Don’t fear basing vend prices on your operational value

CHICAGO — How should you price your self-service equipment when you’ve just opened a brand-new laundromat? What about adjusting prices in a store you’ve had for a while? When do you know it’s time to raise prices? There are plenty of factors at play, including revenue, store quality and the competitive landscape.

American Coin-Op invited representatives from some vended laundry equipment distributors to answer several questions about vend pricing strategies and weighing your bottom-line desires against the needs of your customer base and any pressures brought by nearby competitors. Let’s conclude:

Q: What impact, if any, has the COVID-19 pandemic had on wash and dry vend pricing?

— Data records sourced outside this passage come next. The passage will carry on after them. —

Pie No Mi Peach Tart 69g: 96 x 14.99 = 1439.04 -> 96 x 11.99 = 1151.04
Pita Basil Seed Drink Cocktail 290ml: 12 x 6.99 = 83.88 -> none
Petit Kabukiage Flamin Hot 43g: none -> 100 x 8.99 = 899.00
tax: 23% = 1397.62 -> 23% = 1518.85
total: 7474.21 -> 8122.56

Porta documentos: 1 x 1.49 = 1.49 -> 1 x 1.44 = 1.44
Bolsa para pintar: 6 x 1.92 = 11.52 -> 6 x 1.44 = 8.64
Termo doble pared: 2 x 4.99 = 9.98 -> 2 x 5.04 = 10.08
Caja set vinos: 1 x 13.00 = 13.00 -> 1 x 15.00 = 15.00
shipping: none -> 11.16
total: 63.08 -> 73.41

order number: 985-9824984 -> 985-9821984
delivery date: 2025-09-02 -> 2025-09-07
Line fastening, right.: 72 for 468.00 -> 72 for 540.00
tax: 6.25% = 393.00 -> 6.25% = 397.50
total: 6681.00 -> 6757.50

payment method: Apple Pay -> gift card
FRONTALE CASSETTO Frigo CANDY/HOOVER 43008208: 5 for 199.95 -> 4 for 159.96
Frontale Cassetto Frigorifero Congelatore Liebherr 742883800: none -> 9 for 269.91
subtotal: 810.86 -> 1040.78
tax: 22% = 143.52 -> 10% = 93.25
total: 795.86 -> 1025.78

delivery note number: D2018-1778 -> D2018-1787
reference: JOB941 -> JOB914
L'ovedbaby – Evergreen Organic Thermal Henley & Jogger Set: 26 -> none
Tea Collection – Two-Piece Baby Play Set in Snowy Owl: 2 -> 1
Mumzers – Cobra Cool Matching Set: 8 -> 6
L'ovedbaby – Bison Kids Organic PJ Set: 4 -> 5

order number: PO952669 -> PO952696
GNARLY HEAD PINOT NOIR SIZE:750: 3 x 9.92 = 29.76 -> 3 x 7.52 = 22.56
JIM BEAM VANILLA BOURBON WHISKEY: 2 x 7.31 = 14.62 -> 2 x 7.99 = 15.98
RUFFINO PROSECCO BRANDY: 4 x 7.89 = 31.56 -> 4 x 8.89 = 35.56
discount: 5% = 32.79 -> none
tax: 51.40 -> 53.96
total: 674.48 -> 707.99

Dan Schulte, sales manager, Laundry Solutions Co., headquartered in Springfield, Missouri: There were a lot of people who chose not to change prices during COVID, just because it was such a difficult situation at the time. We actually have built a cycle in a lot of our machines that have the technology to do that. … We called it a sanitize cycle. That cycle would be a 30-minute runtime vs. 18 for the standard (and store owners would charge, for example, $2 more).

Russ Arbuckle, president of distributor Wholesale Commercial Laundry Equipment S.E., Southside, Alabama, and owner of two self-service laundries: I have not seen nor heard of any of that from any of my customers. It just has not been an issue. Of course, here in the Southeast, the lockdowns were nowhere near as restrictive nor as lengthy. In some of the areas where they were longer and more severe, that may have had an impact (on pricing) but I don’t know. My own experience has been zero, we haven’t seen anything there.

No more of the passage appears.